Yujie WU, Naikeng MAI
Alpha Psychiatry - 2026;27(1):44585-44585
Background: Late-onset depression (LOD), particularly when accompanied by cognitive impairment, represents a significant risk factor for dementia. Prevailing perspectives emphasize that cognitive impairment arises from interactions among multiple brain regions. However, current approaches to identifying brain network patterns associated with cognitive impairment largely rely on group-level analyses with multiple-comparison corrections, which may obscure complex and interconnected relationships between brain regions. Our previous research demonstrated that alterations in brain network properties in patients with LOD are closely associated with cognitive function. We therefore hypothesised that aberrant interactions among multiple brain regions in LOD lead to changes in network properties and subsequent cognitive dysfunction.
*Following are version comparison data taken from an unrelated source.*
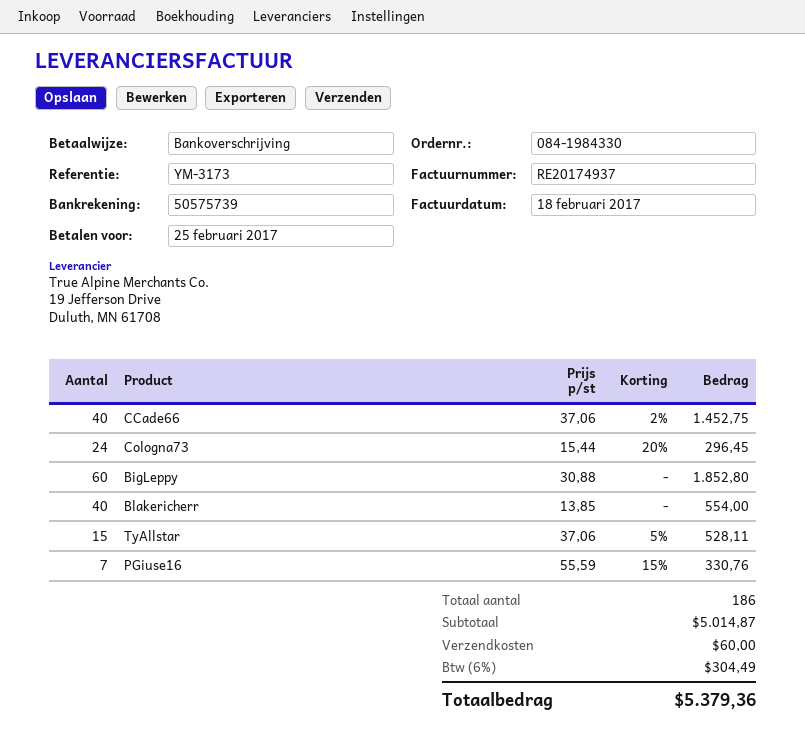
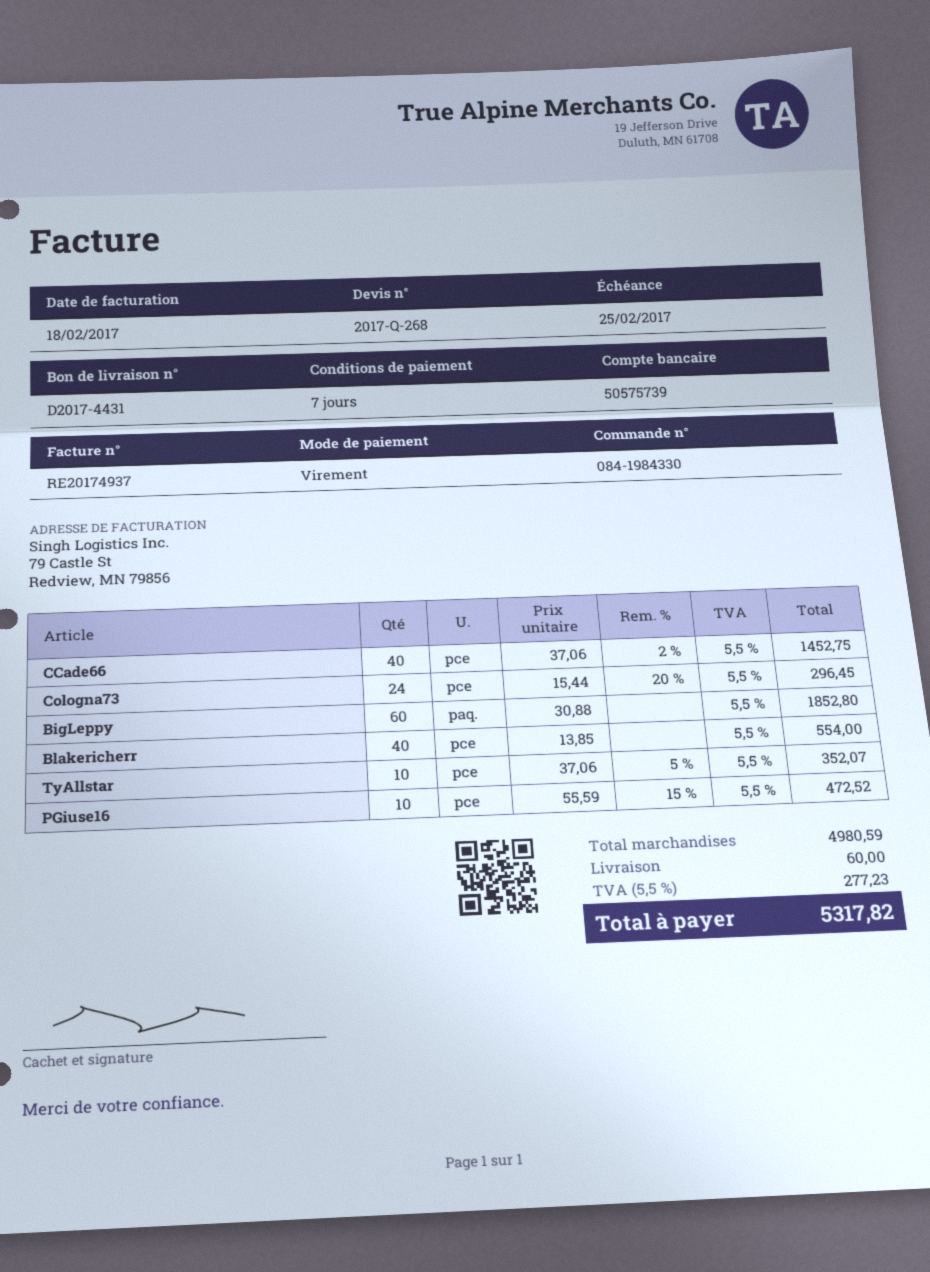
TyAllstar: 15 x 37.06 - 5% = 528.11 -> 10 x 37.06 - 5% = 352.07
PGiuse16: 7 x 55.59 - 15% = 330.76 -> 10 x 55.59 - 15% = 472.52
subtotal: 5014.87 -> 4980.59
tax: 6% = 304.49 -> 5.5% = 277.23
total: 5379.36 -> 5317.82

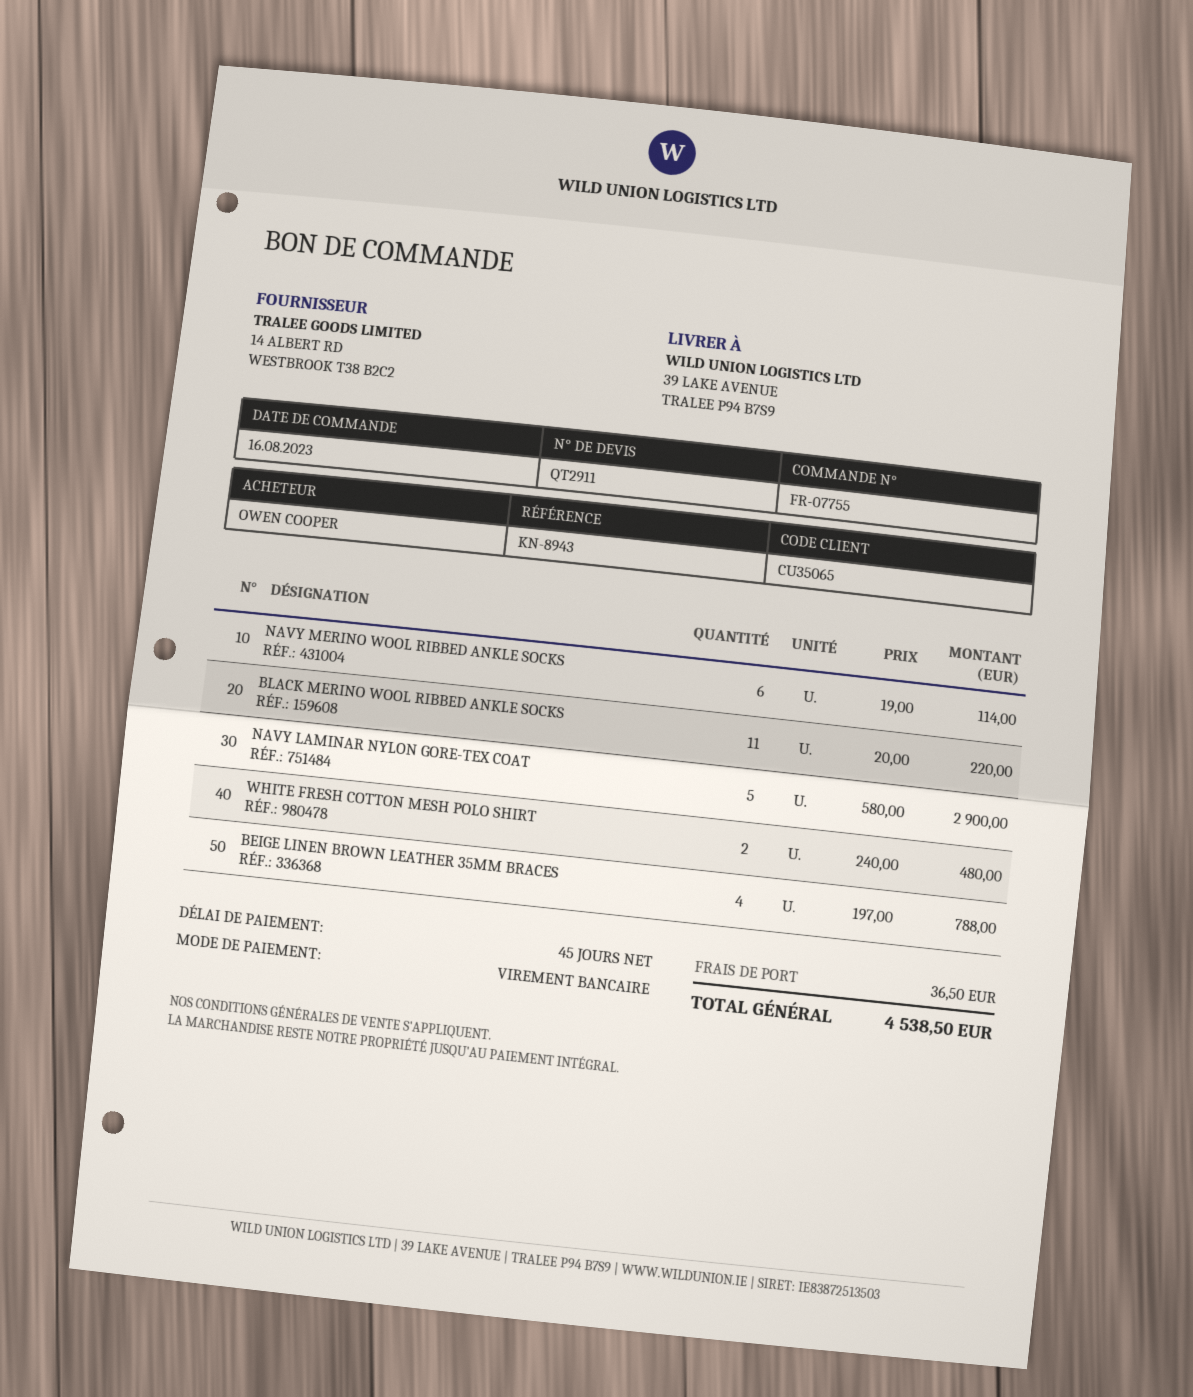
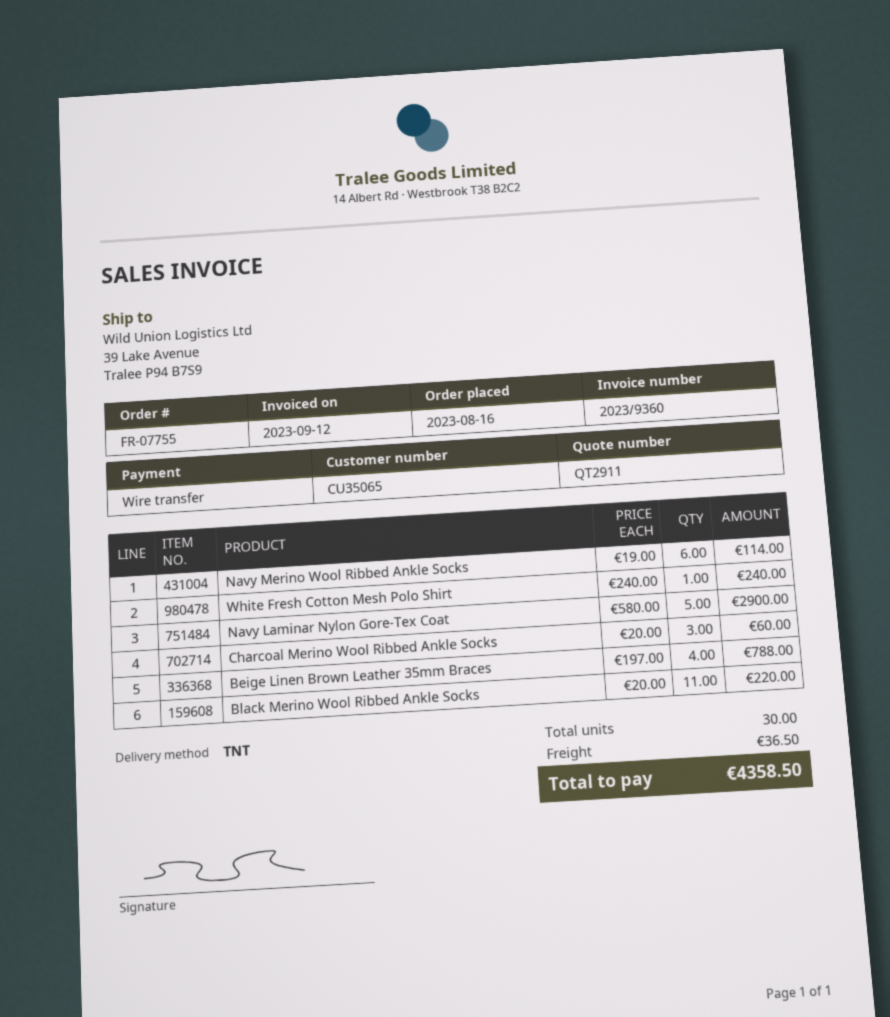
WHITE FRESH COTTON MESH POLO SHIRT: 2 x 240.00 = 480.00 -> 1 x 240.00 = 240.00
Charcoal Merino Wool Ribbed Ankle Socks: none -> 3 x 20.00 = 60.00
total: 4538.50 -> 4358.50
Methods: This study aimed to investigate the interregional brain interactions underlying cognitive impairment in LOD by leveraging the robust interpretability of neural network models. Specifically, we sought to: (1) develop a neural network model of LOD-related cognitive impairment based on brain network properties; and (2) apply a reverse correlation approach to identify connectivity features associated with cognitive impairment in LOD. Results: No statistically significant differences were observed in the structural network properties when comparing the LOD and control participant groups across various thresholds. Using a neural network-based reverse correlation method, the most prominent differences were identified in the inferior, middle, and anterior regions of the left temporal pole when comparing patients with LOD with and without mild cognitive impairment (MCI). Conclusion: Alterations in the internal structure of the temporal lobe may represent potential anatomical biomarkers for the early prediction of Alzheimer's disease, providing novel insights into the pathophysiological mechanisms underlying LOD-related MCI. The research framework proposed in this study effectively addresses the challenge of detecting subtle intergroup anatomical differences in studies with limited sample sizes. Moreover, the reverse correlation approach is not restricted to multilayer neural networks; as machine learning models become increasingly powerful and accessible, this method offers a practical and interpretable alternative for exploratory neuroimaging research.